John "Jack" Bulloch Souter | |
Birth Date: | 1890 6, df=yes |
Birth Place: | Aberdeen, Scotland |
Nationality: | British |
Field: | Painting, drawing, sculpture |
Training: | Elsie Cruikshank (mother) Gray's School of Art |
Works: | The Breakdown (1926) The Fortune Teller |
John "Jack" Bulloch Souter (4 June 1890 – 10 May 1972), also known as J.B. Souter, was a Scottish painter, sculptor, and illustrator, best known for his Jazz Age-themed work The Breakdown.
Born in Aberdeen in northeast Scotland, he was a skilled pupil at Ferryhill School, then Gray's School of Art, and then the Allan Fraser School in Arbroath. He won the Byrne Travelling Scholarship awarded by the Scottish Education Department which enabled him to comfortably tour the European continent. During this continental tour, he was purportedly much impressed by Diego Velázquez, Johannes Vermeer, and Jean-Baptiste-Siméon Chardin.
Following the outbreak of World War I, Souter served in the Gordon Highlanders and the Royal Army Medical Corps. Upon returning to civilian life, he married Christian Grace Reid and relocated to London.

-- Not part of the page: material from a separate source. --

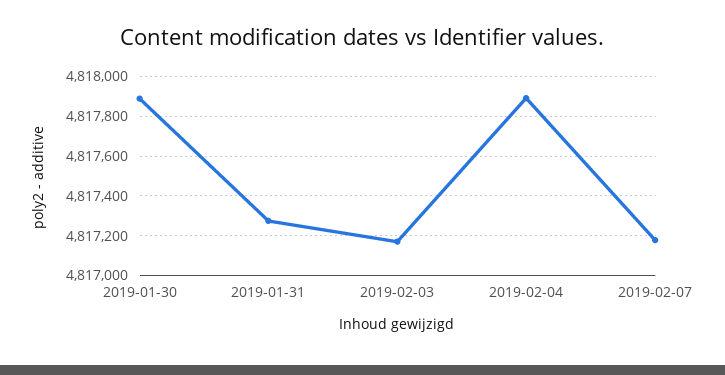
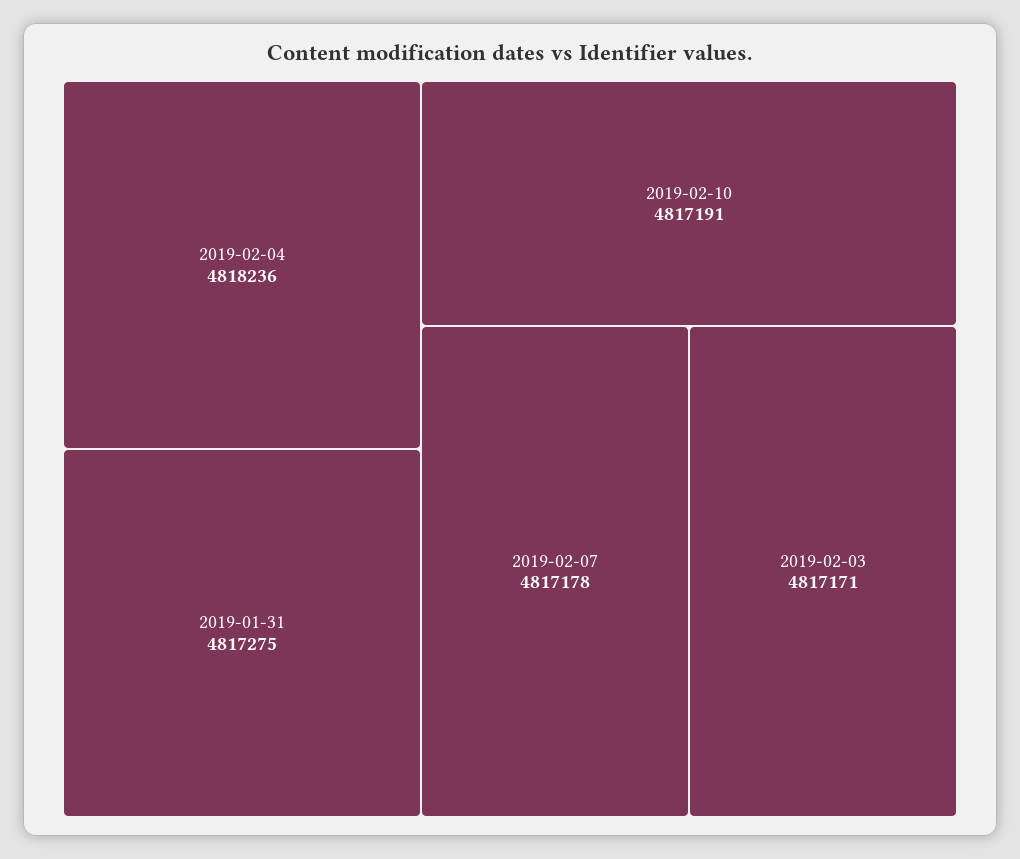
2019-01-30: 4817900 -> none
2019-02-04: 4817900 -> 4818236
2019-02-10: none -> 4817191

During the post-war period, he garnered a reputation as a talented portraitist, and his many subjects included such personalities as Gladys Cooper, Ivor Novello, and Fay Compton.
Souter exhibited his creations at Redfern Gallery, the Fine Art Society, Royal Scottish Academy and the Royal Academy's Summer Exhibition where his notorious painting The Breakdown was exhibited in 1926 to great controversy. Within days of its exhibition, the British Colonial office contacted the Royal Academy and demanded the immediate removal of the picture as a perceived threat to the British empire. Following negative attacks in the national and world press, Souter's wife convinced him to destroy the painting—his greatest work—which he reluctantly assented to do, but he clandestinely retained his preparatory drawings.
Amid the chaos and nightly bombing of World War II, he labored in the Censorship Department as a translator but spent the majority of his time restoring paintings at Windsor Castle. In 1952, he retired to Aberdeen where ten years later, despite his failing eyesight, he drew upon his earlier sketches to reconstruct his original work The Breakdown nearly thirty years after its destruction. Souter remained in Aberdeen until his death in 1972.